Introduction ‘Youth’ is a fluid concept and a fluid phenomenon. This is, first, because of the different cultural and social contexts that define different age boundaries of ‘youth’; and second, because of the very intensive temporality and rapid transition from one status to another, each conferring different civil and political rights; and third, because of the dynamic political socialisation. Far-right populism is also a fluid concept and a fluid phenomenon: it stubbornly refuses to fit into the Procrustean bed of definitions (for the different definitions, see Chapter 1) and it encompasses a wide range of phenomena – from nationalism to extremism to radicalism. The difference between these last two is significant for a number of authors, who make a distinction between extreme and radical right, where the first opposes the essence of democracy – namely, popular sovereignty and majority rule – while the second accepts that essence, but opposes key features of liberal democracy – namely, pluralism and the protection of minority rights (Mudde 2007). Indexes have been elaborated for measuring the degree of radicalisation, assigning an increasing score to the different forms of action – conventional, demonstrative, expressive, confrontational, light violence, heavy violence – according to their growing degree of radicalism (Caiani and Parenti 2013: 207). For the purposes of this analysis, I will follow the approach of Cas Mudde (2014), whose concept of ‘the far right’ includes both extreme-and radical-right groups.

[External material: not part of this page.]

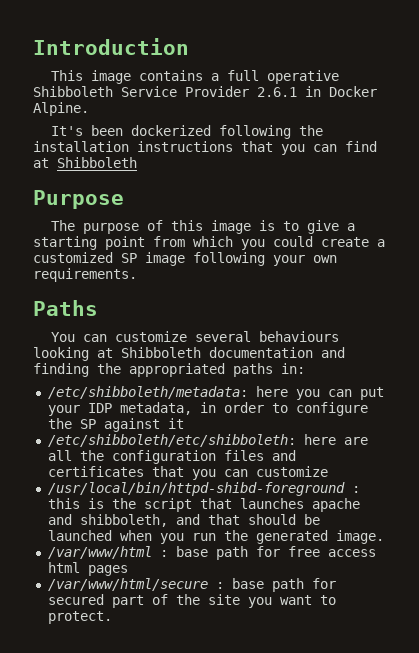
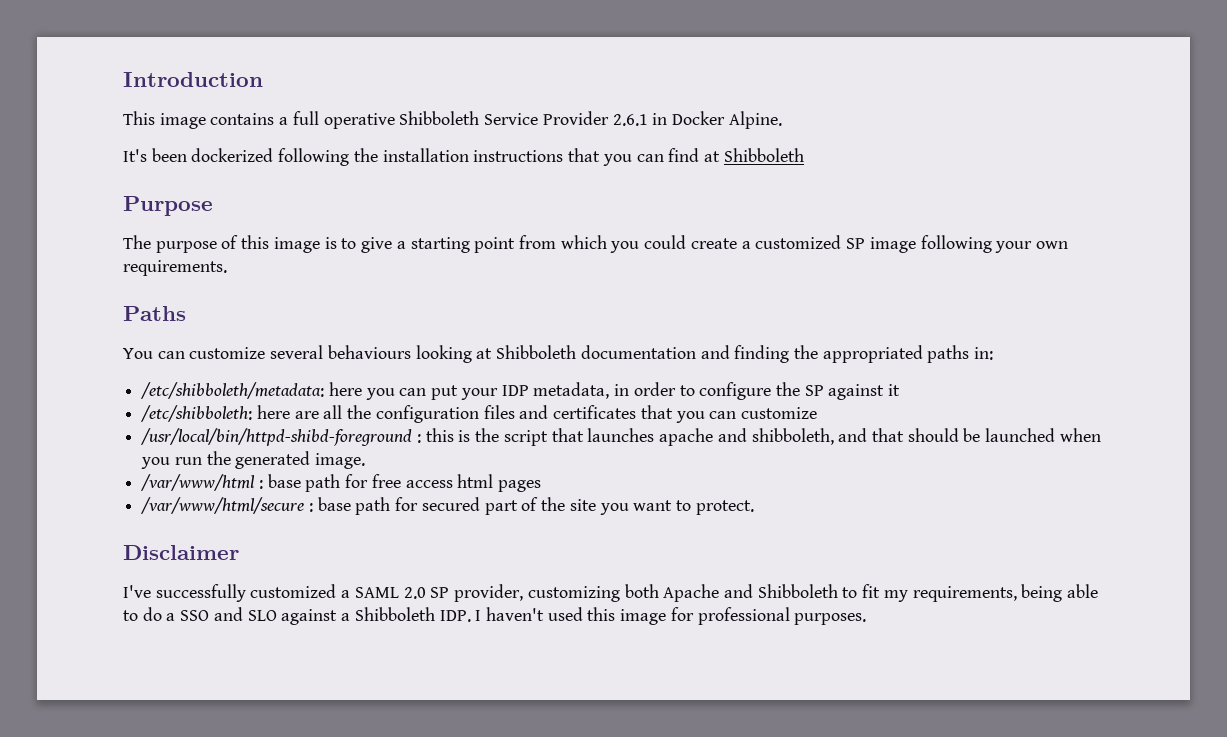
[47,434,296,447] /etc/shibboleth/etc/shibboleth: -> [141,405,253,422] /etc/shibboleth:
(112, 617) none -> [123,545,239,560] [123,584,1099,602] [123,607,867,625] // Disclaimer // I've successfully customized a SAML 2.0 SP provider, customizing both Apache and Shibboleth to fit my requirements, being able to do a SSO and SLO against a Shibboleth IDP. I haven't used this image for professional purposes.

This flexible concept encompasses a wide range of parties, from the Progress Party (FRP) in Norway to the UK Independence Party (UKIP) and Golden Dawn in Greece; as well as organisations like the Bulgarian National Union (BNU; in Bulgaria) and the Nordic Resistance Movement (NMR; in Sweden, Norway, Finland and Denmark) or associations like Lealtà – Azione (in Italy); marches such as the Salem March in Stockholm and the Lukov March in Sofia; subcultures of soccer fans, skinheads and digital hate networks. Understanding how and why far-right parties, groups and subcultures become attractive to young people is the first objective of the chapter. What happens when two fluid concepts and phenomena meet and interfere with each other? They do not crystallise into firm, clear figures, trends and patterns; on the contrary, they multiply fluidities, problematise boundaries, contest

rigid concepts. Hence, this analysis will focus on the diverse manifestations of farright youth populism and its fluid and dynamic boundaries with agency, identities, (sub)cultures and citizenship. The analysis will be based on Paul Ricoeur’s concept of Oneself as Another (Ricoeur 1990) – a concept informed by the interaction of identity and ipseity, by the understanding of the complex intertwining of narratives that weave fluid, dynamic identities: insider narratives designed for the microcommunity; insider narratives designed for the macro-society; outsider narratives designed for the micro-community; outsider narratives designed for the macrosociety. Although the present study cannot cover the whole spectrum of narratives, identities and the complex interactions between them, it takes this fluid complexity into account. The analysis will focus on two poles. The first is centered on the second type of narratives – insider narratives designed for outsiders; the interviews with young activists, conducted under the RAGE Project, are precisely of this type. This pole allows us to outline the image promoted by young extremists to society at large, an image which is often that of people devoted to the patriotic cause. The other pole is dominated by the outside gaze, which labels, guides, evaluates. The activists themselves are situated in different positions across the wide spectrum of far-right agency, forming a bricolage of identities, images, imaginaries. Two hypotheses – those of the lost generation and of contestatory citizenship – will be examined from the point of view of their sphere of validity in explaining far-right youth. Those two conceptions differ, both in their subject of research and in their analytical focus. The lost generation conception looks for the socio-economic and political factors for the emergence and development of youth extremism. The contestatory-citizenship conception focuses on the dynamic processes of the construction of youth agency as political commitment, identity formation and citizenship in societies marked by ‘expansion of conflict’ (Schattschneider 1975), ‘protest populism’ (Kriesi 2014: 361) and ‘counter-democracy’ (Rosanvallon 2006).